Shanghai stewed chinese chicken

Stewed Shanghai chickenShanghai stewed chinese chicken

Shanghai stewed chinese chicken.

Shanghai, on the central coast of China, is the largest city in the country and a global financial hub. Its center is the Bund, a famous coastal promenade with buildings from the colonial era. On the other side of the Huangpu River stands the futuristic profile of the Pudong district, with the Shanghai Tower 632 m high and the Oriental Pearl TV Tower, with its characteristic pink spheres. The extensive Yu Garden has traditional pavilions, towers and ponds.


  • 1 chicken ( 4 pounds)
  • 8 Chinese black mushrooms
  • 1/2 cup chicken stock
  • 1/4 cup dark soy sauce
  • 1/4 dry sherry
  • 1 tablespoon dark brown sugar
  • 1/2 cupsliced bamboo shoots
  • 2 scallions, cut into pieces
  • 2 slices ginger root, the size of a quarter
  • Sesame (optional)


Chop the meat into 1 inch pieces.  Soak the mushrooms in water until they are soft or about 30 minutes.  Drain the mushrooms.  Cut off and discard the tough stems.  Slice the mushroom thinly.

In a skillet or wok combine the meat stock, soy sauce and sherry.  Bring to a boil.  Ads the remaining ingredients, cover, and simmer for 20 minutes.

Note: as option, you can add some noodles and green pepper.

Some information about our ingredients:

Black mushrooms

Mushrooms belong to the group of organisms called fungi, and the study of fungi, as a specialty in biology, is mycology. Like specialists in other biological disciplines, mycologists have a set of descriptors they use to refer to the various characteristics of their subjects. Unlike trees and other plants, in which the above-ground or visible parts usually are the largest parts, a mushroom is just the fruiting body of a bigger organism that is largely hidden from view. The major part of a mushroom is concealed beneath the soil surface or within decomposing materials such as rotting trees or leaves.

The Chinese or shiitake mushroom is an edible mushroom of brown color and intense aroma native to East Asia. It is more often dehydrated than fresh and is added to soups, scrambled eggs and other dishes to make them more palatable.

Dark brown sugar

Thinking about brown sugar brings to mind sweet potato casserole, coffee cake and honeybaked ham—recipes that wouldn’t be the same with plain ol’ granulated sugar. The ingredient that separates brown sugar from the others is molasses, added after white sugar is refined. The darker the brown sugar, the more molasses it contains.

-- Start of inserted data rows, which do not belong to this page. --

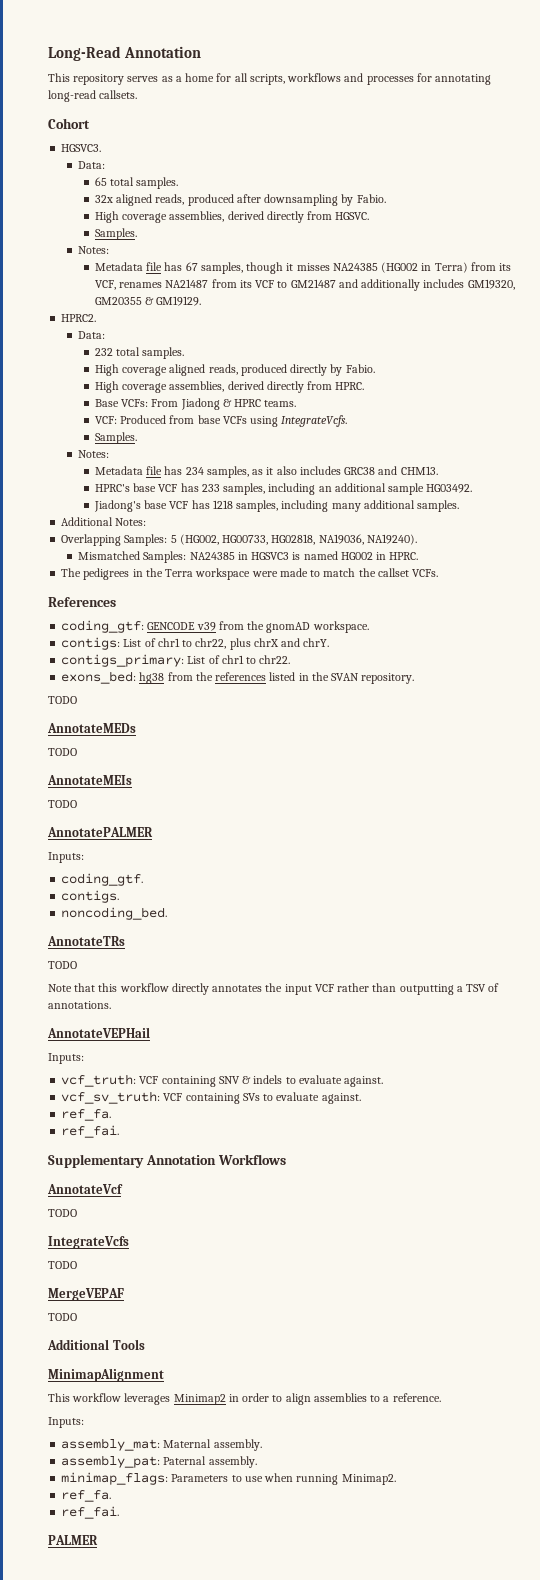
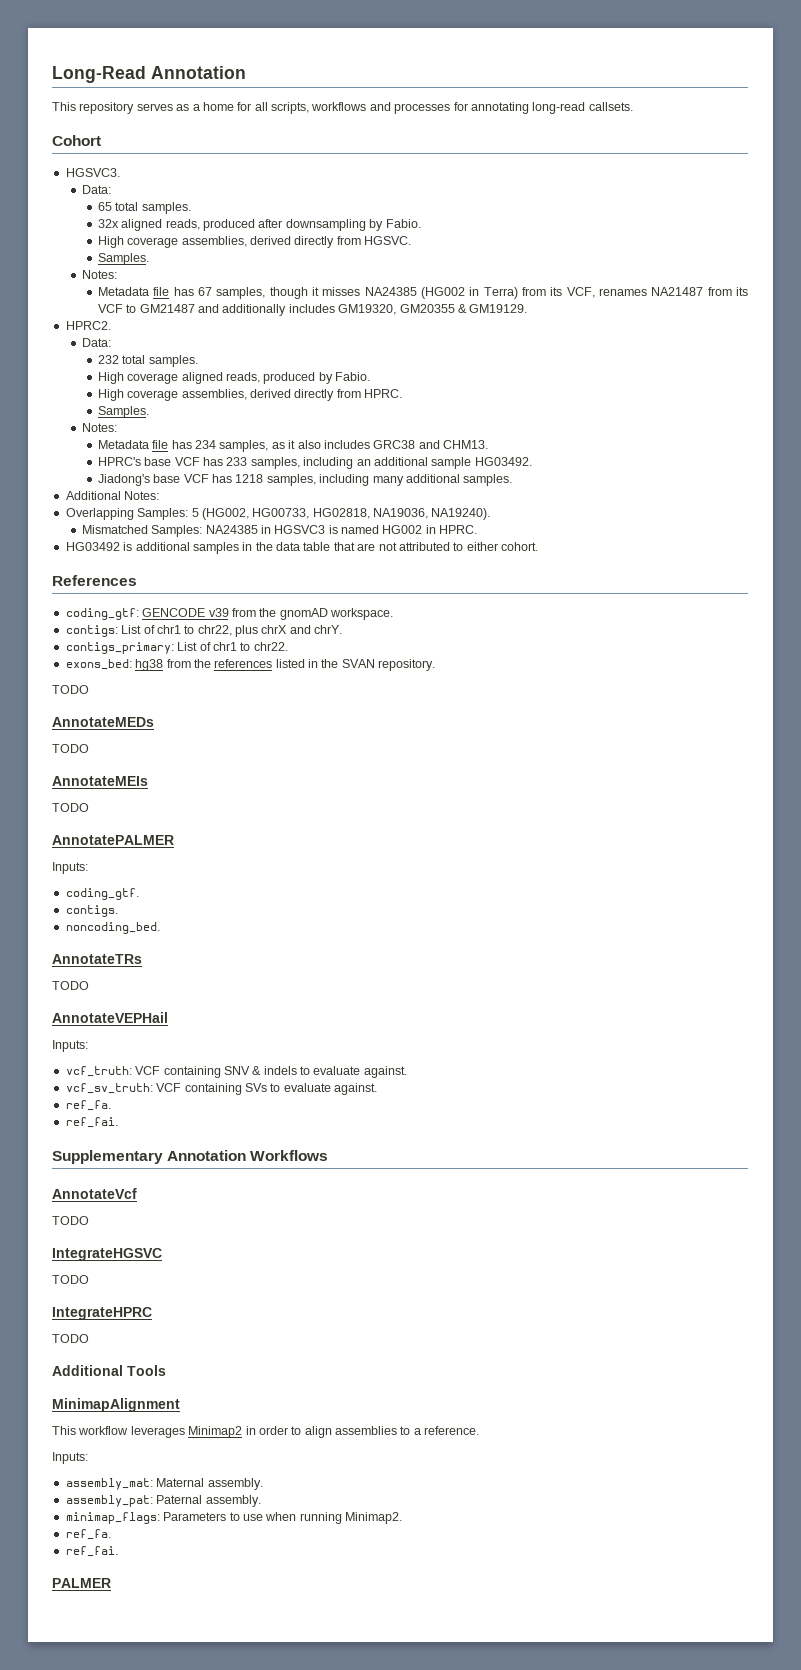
- High coverage aligned reads, produced directly by Fabio.
+ High coverage aligned reads, produced by Fabio.
- Base VCFs: From Jiadong & HPRC teams.
- VCF: Produced from base VCFs using IntegrateVcfs.
- The pedigrees in the Terra workspace were made to match the callset VCFs.
+ HG03492 is additional samples in the data table that are not attributed to either cohort.
- Note that this workflow directly annotates the input VCF rather than outputting a TSV of annotations.
- IntegrateVcfs
+ IntegrateHGSVC
  TODO
- MergeVEPAF
+ IntegrateHPRC

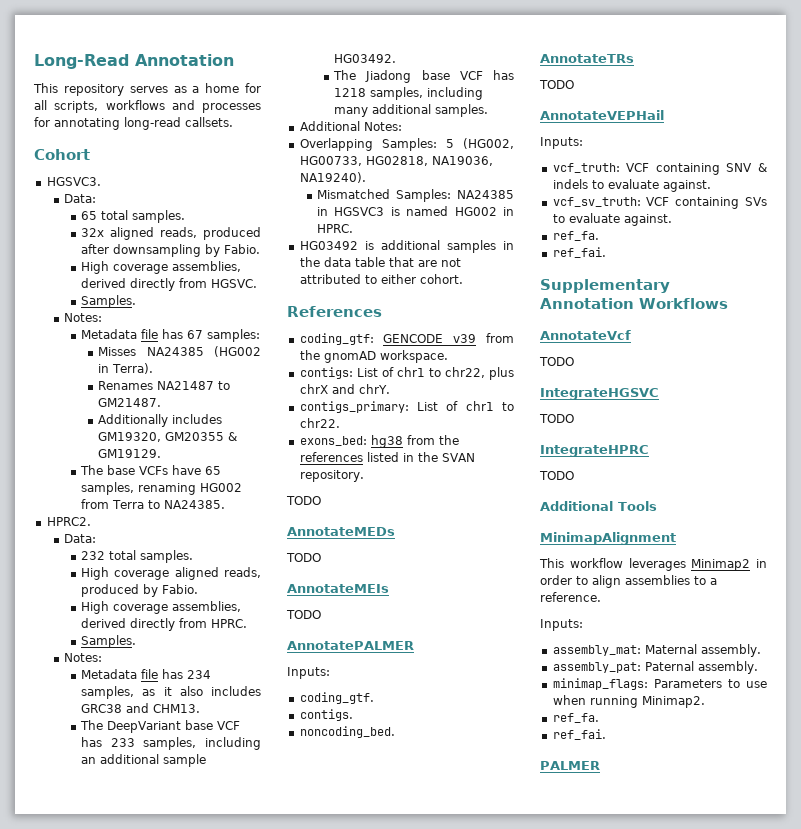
- Metadata file has 67 samples, though it misses NA24385 (HG002 in Terra) from its VCF, renames NA21487 from its VCF to GM21487 and additionally includes GM19320, GM20355 & GM19129.
+ Metadata file has 67 samples:
+ Misses NA24385 (HG002 in Terra).
+ Renames NA21487 to GM21487.
+ Additionally includes GM19320, GM20355 & GM19129.
+ The base VCFs have 65 samples, renaming HG002 from Terra to NA24385.
- HPRC's base VCF has 233 samples, including an additional sample HG03492.
+ The DeepVariant base VCF has 233 samples, including an additional sample HG03492.
- Jiadong's base VCF has 1218 samples, including many additional samples.
+ The Jiadong base VCF has 1218 samples, including many additional samples.

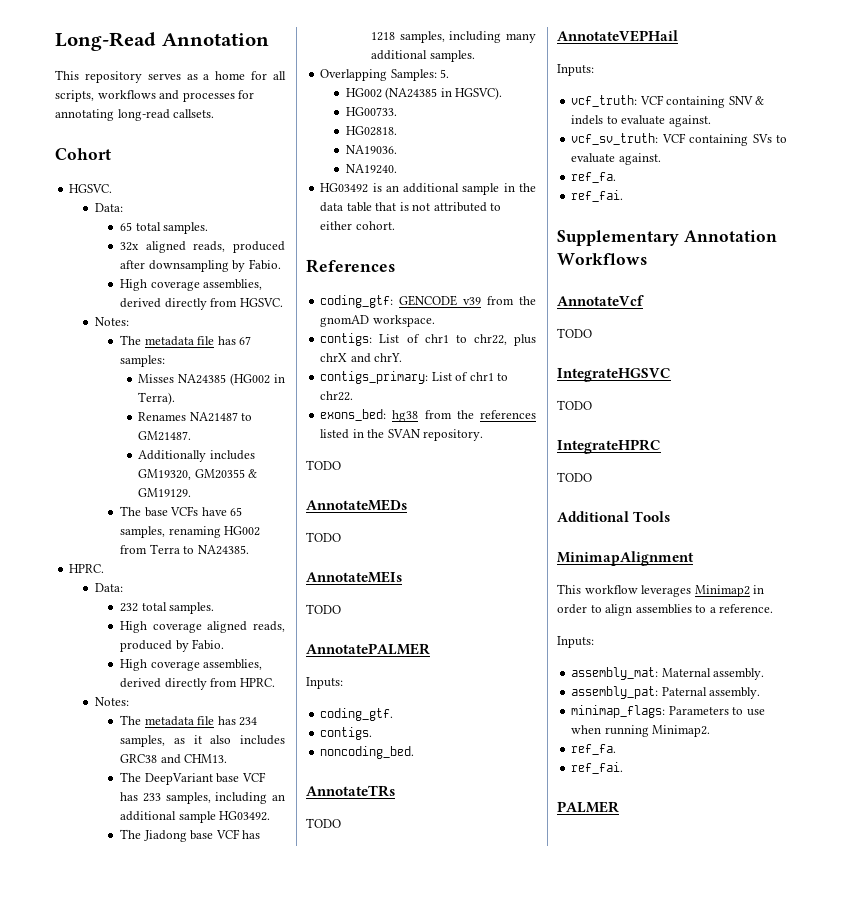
  Cohort
- HGSVC3.
+ HGSVC.
  High coverage assemblies, derived directly from HGSVC.
- Samples.
  Notes:
- Metadata file has 67 samples:
+ The metadata file has 67 samples:
  The base VCFs have 65 samples, renaming HG002 from Terra to NA24385.
- HPRC2.
+ HPRC.
  High coverage assemblies, derived directly from HPRC.
- Samples.
  Notes:
- Metadata file has 234 samples, as it also includes GRC38 and CHM13.
+ The metadata file has 234 samples, as it also includes GRC38 and CHM13.
- Additional Notes:
- Overlapping Samples: 5 (HG002, HG00733, HG02818, NA19036, NA19240).
- Mismatched Samples: NA24385 in HGSVC3 is named HG002 in HPRC.
+ Overlapping Samples: 5.
+ HG002 (NA24385 in HGSVC).
+ HG00733.
+ HG02818.
+ NA19036.
+ NA19240.
- HG03492 is additional samples in the data table that are not attributed to either cohort.
+ HG03492 is an additional sample in the data table that is not attributed to either cohort.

For light brown sugar, that usually means 3.5% molasses. For dark brown sugar, that amount is nearly doubled—6.5% molasses! This helps dark brown sugar have a more deep, complex flavor that’s closer to toffee or caramel.

Shanghai stewed chinese chicken

Chicken stock

Bouillon is the name given to the broth in French cuisine, the name of this preparation comes from the French verb: bouillir which means to boil. The bouillon can be either a vegetable broth, a meat broth or a poultry broth.

How to make a quick chicken stock:


4 lbs of chicken backs, wings, and/or legs that have been hacked with a cleaver into 2-inch pieces. You can ask your butcher to prepare the chicken pieces this way.
1 large yellow onion, chopped
Olive oil
2 quarts of boiling water
2 teaspoons of salt
2 bay leaves

1 Heat 1 Tbsp of olive oil in a large stock pot. Add one chopped onion. Sauté until softened and slightly colored – 2 to 3 minutes. Transfer to a large bowl.

2 Add half of the chicken pieces to the pot. Sauté until no longer pink, about 4 to 5 minutes. Transfer cooked chicken to bowl with onions. Sauté the rest of the chicken the same way. Return onion and chicken pieces to the pot. Reduce heat to low, cover, and cook until chicken releases its juices, about 20 minutes.

3 While the chicken pieces are cooking, fill a large tea kettle with 2 quarts of water, bring to a boil.

4 After the chicken pieces have been cooking for 20 minutes, raise the heat level to high, add the 2 quarts of boiling water, 2 teaspoons of salt, 2 bay leaves. Return to a low simmer, scraping up any browned bits from the bottom of the pan with a wooden spoon, then cover and barely simmer for about 20 minutes.

5 Strain stock through cheesecloth or paper towel-lined large sieve, and discard solids. (It helps to remove the big pieces of bone with a slotted spoon first.)

Pour into jars and cool completely before refrigerating or freezing. Stock will last a week or so in the refrigerator or frozen for several months.

You can finish this recipe adding at the end some sesame, and you will get a delicious sesame chicken.